• EXERCISE OBJECTIVE: Given the listing below, the answer must be only the number of lines containing the string "infiltration".

### DATASET EXTRACT ###

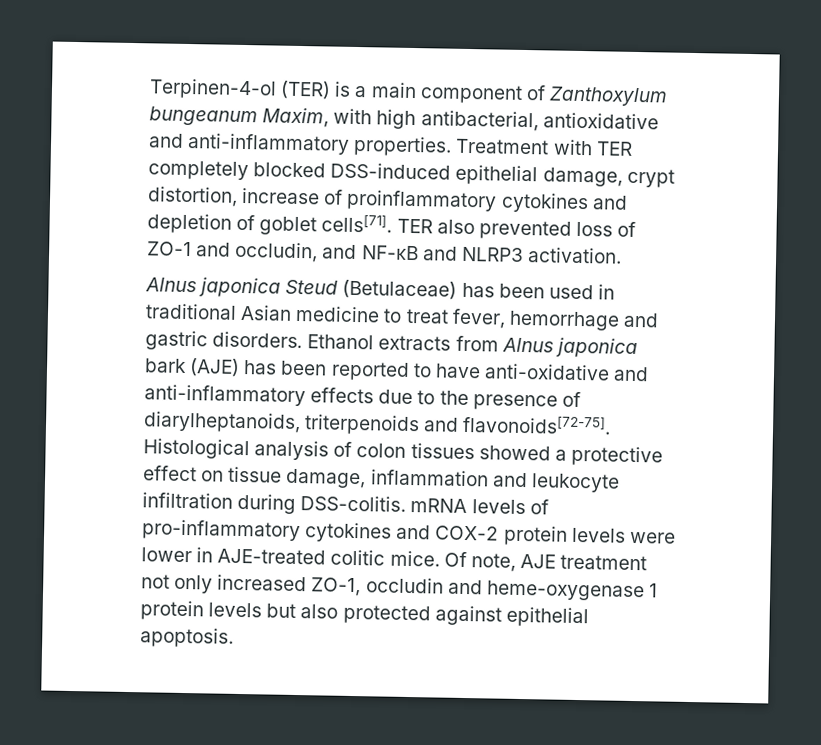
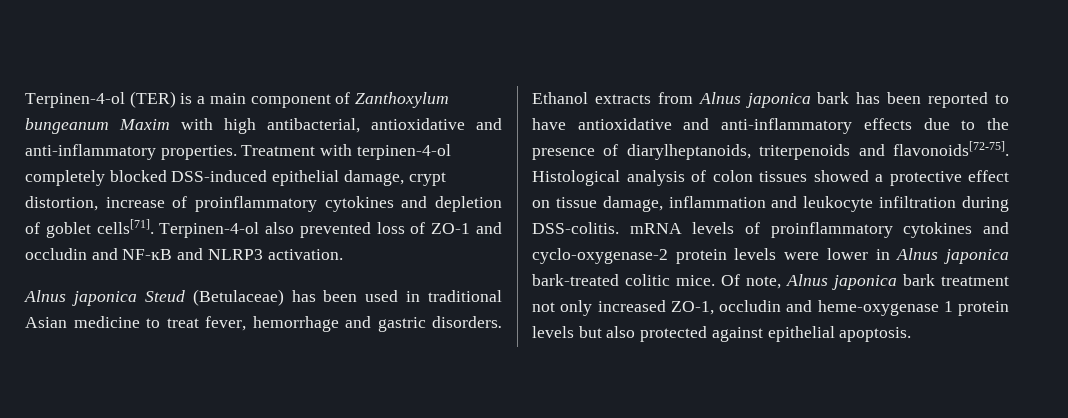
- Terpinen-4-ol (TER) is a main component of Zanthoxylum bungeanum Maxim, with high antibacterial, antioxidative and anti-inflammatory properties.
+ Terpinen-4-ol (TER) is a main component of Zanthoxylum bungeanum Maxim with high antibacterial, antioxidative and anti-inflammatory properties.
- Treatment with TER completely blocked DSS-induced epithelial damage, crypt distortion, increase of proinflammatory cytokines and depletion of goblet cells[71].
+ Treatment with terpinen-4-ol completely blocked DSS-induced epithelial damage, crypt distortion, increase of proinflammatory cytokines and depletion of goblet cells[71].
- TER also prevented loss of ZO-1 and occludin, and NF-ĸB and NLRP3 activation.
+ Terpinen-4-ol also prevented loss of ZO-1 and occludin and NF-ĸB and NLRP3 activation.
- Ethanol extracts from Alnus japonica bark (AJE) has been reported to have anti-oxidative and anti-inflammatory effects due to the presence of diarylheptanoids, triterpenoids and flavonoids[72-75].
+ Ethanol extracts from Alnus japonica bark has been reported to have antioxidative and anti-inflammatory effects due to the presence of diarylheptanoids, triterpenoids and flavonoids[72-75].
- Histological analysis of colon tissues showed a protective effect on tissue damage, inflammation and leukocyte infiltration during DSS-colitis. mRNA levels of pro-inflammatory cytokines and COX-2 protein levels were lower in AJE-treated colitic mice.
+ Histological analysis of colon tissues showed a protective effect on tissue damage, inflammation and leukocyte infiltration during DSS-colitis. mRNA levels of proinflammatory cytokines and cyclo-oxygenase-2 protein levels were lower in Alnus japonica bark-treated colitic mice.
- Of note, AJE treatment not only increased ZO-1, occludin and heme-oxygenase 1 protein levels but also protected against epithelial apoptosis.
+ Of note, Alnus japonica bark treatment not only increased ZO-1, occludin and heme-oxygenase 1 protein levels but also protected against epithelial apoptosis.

###

• ANSWER AREA: 2